[Structured diff data]
+++

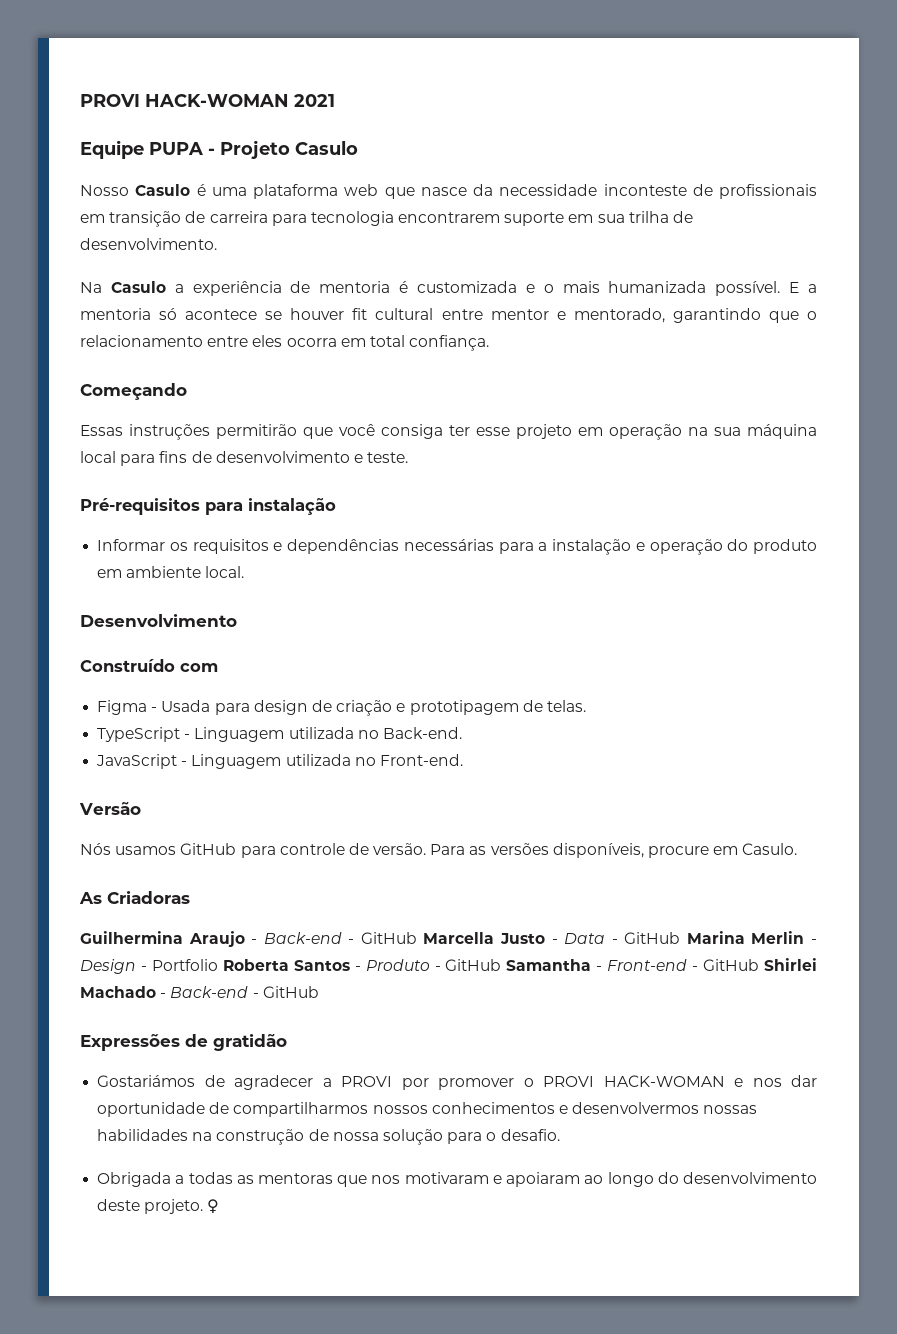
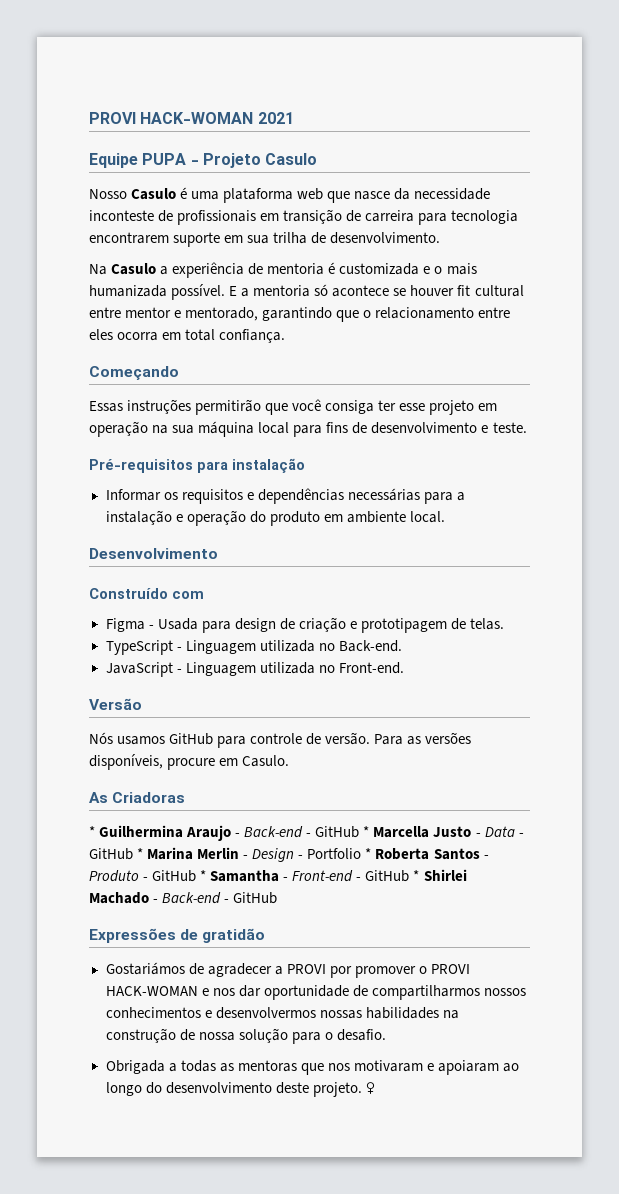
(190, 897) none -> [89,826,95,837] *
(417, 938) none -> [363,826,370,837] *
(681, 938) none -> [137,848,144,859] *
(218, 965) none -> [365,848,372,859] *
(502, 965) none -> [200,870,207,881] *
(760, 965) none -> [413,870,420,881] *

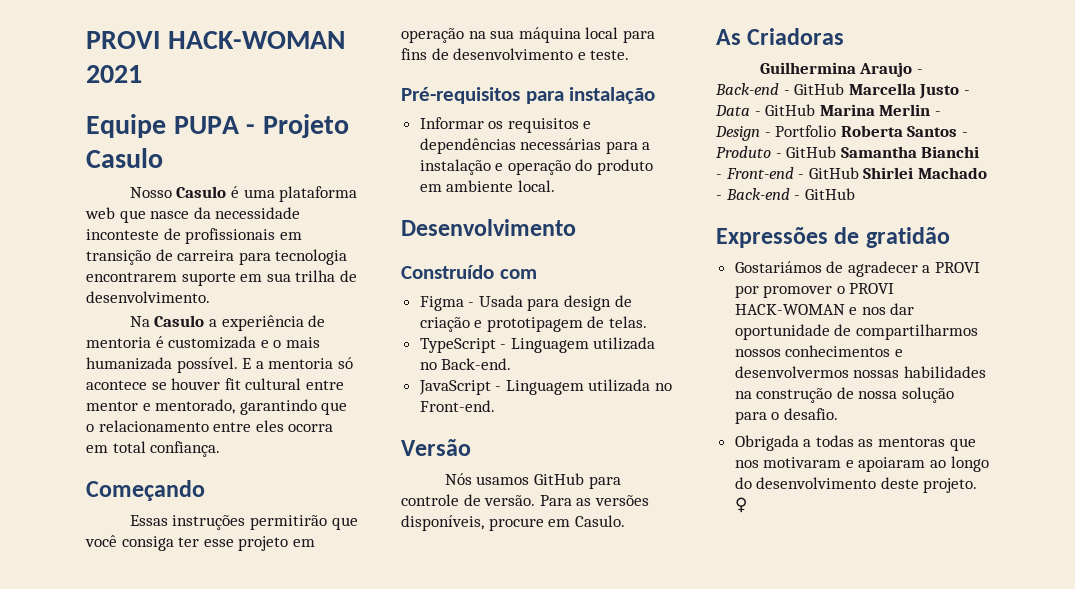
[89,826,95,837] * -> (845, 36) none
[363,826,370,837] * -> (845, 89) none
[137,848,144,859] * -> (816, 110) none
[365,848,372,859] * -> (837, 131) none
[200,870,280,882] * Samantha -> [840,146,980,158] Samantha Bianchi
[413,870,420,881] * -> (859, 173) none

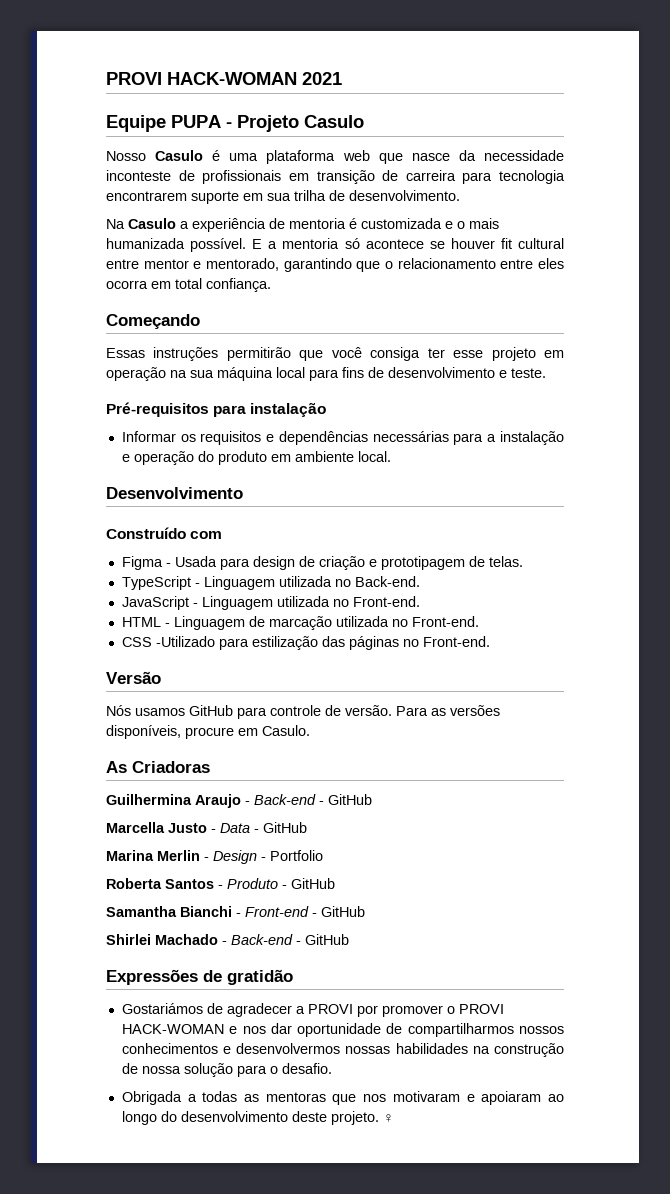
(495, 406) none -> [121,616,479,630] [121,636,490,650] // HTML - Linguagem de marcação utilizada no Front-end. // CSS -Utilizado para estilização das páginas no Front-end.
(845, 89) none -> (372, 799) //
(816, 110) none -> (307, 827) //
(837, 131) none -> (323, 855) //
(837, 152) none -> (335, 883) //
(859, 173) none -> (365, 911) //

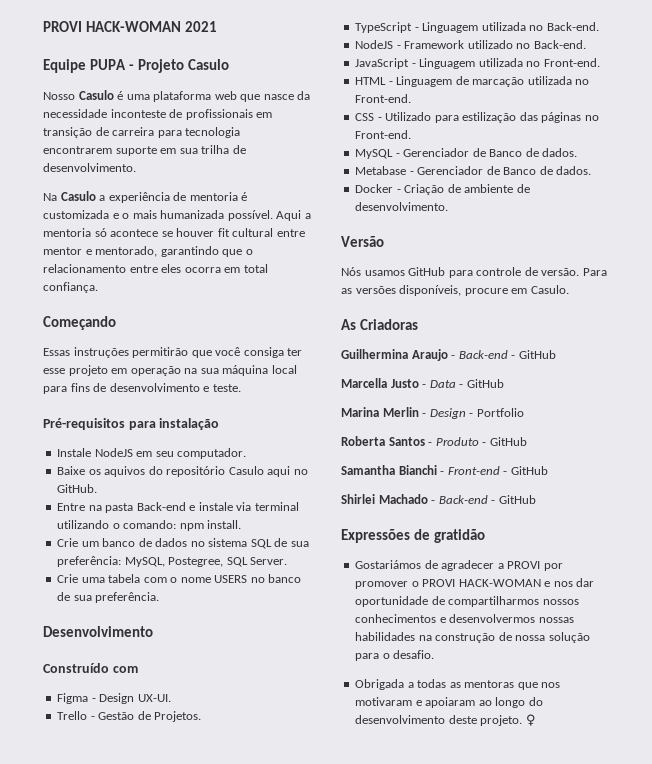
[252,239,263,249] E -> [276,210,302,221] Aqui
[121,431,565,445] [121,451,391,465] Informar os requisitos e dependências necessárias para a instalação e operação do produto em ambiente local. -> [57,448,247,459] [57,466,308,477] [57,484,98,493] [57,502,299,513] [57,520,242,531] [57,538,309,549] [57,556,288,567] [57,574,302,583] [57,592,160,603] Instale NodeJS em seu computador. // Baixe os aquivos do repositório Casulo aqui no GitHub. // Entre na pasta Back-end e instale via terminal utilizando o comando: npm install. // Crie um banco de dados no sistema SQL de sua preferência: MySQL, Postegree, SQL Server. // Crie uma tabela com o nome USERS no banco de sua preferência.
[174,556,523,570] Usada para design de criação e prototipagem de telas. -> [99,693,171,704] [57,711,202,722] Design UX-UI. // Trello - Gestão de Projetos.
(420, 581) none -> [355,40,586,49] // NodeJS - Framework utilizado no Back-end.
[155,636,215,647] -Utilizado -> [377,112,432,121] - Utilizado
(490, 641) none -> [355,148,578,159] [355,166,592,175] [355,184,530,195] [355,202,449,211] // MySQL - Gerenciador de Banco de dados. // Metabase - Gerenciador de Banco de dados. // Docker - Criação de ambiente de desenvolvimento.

+++

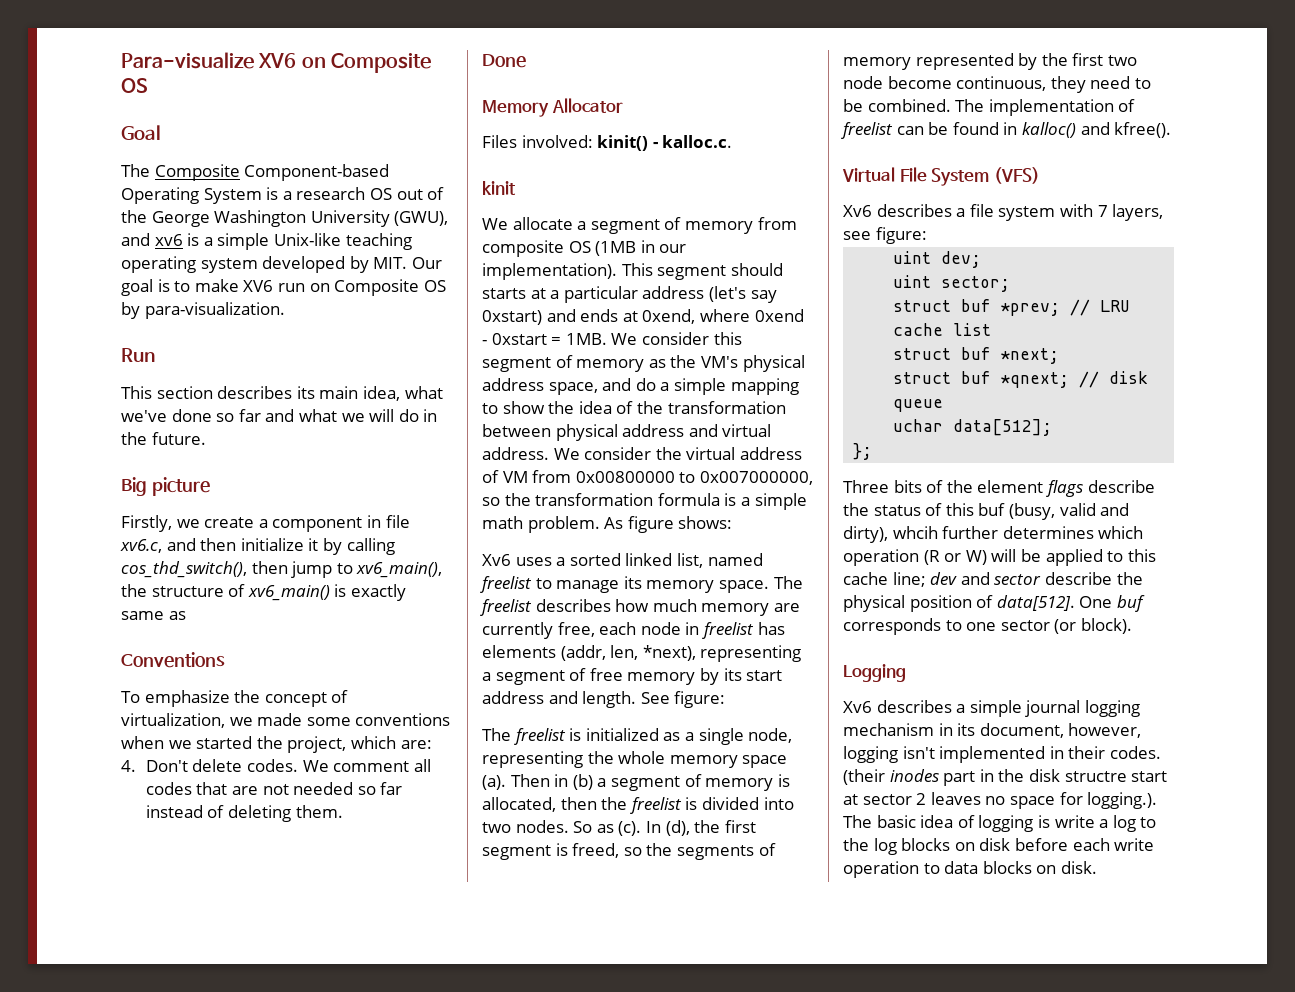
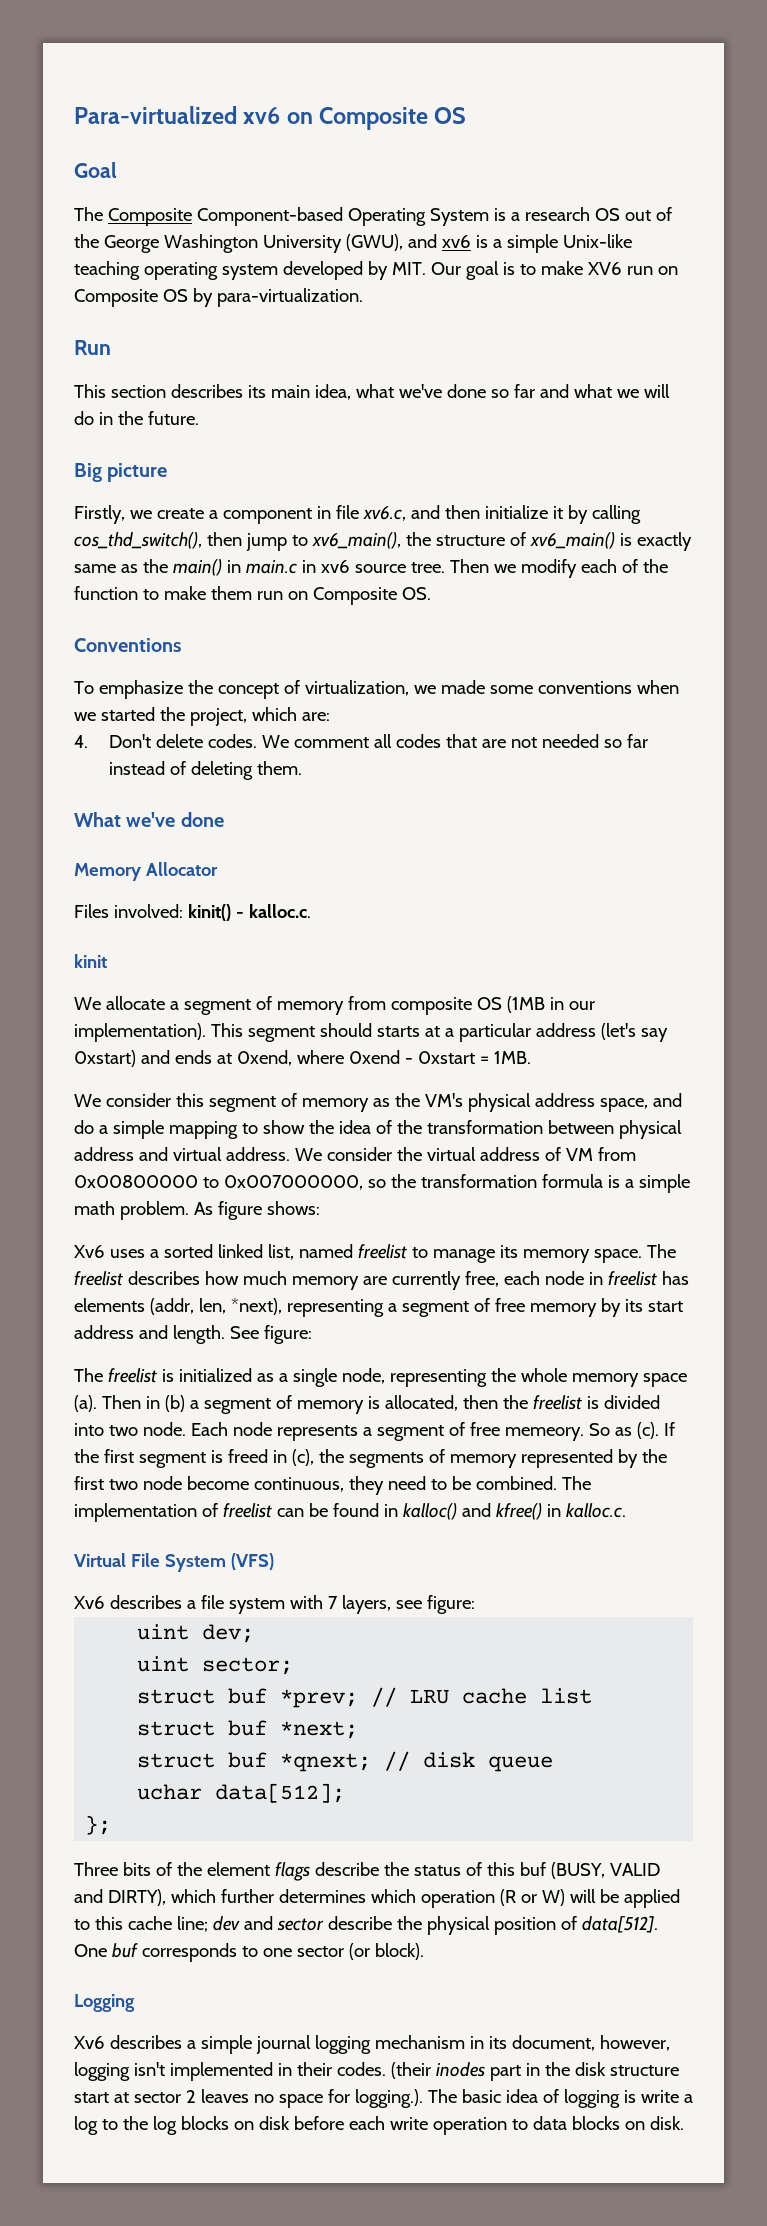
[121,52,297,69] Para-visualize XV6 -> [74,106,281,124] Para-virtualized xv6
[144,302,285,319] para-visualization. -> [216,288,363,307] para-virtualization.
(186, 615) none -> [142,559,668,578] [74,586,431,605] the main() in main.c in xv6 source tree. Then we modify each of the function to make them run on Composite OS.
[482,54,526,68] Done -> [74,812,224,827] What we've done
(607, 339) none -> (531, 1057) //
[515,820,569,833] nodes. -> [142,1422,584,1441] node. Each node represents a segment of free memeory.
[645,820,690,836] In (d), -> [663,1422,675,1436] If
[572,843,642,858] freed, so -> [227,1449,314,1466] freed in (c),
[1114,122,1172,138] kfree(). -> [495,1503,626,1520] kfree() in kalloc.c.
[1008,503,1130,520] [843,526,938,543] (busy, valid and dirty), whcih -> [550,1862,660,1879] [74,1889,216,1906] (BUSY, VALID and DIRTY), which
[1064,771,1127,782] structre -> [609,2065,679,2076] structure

+++

**TASK PROMPT**
Your answer must be the lines above from the one containing "[515,820,569,833] nodes. ->" to the one containing "[1064,771,1127,782] structre ->", both included, restated word for word.

**EXERCISE SOLUTION**
[515,820,569,833] nodes. -> [142,1422,584,1441] node. Each node represents a segment of free memeory.
[645,820,690,836] In (d), -> [663,1422,675,1436] If
[572,843,642,858] freed, so -> [227,1449,314,1466] freed in (c),
[1114,122,1172,138] kfree(). -> [495,1503,626,1520] kfree() in kalloc.c.
[1008,503,1130,520] [843,526,938,543] (busy, valid and dirty), whcih -> [550,1862,660,1879] [74,1889,216,1906] (BUSY, VALID and DIRTY), which
[1064,771,1127,782] structre -> [609,2065,679,2076] structure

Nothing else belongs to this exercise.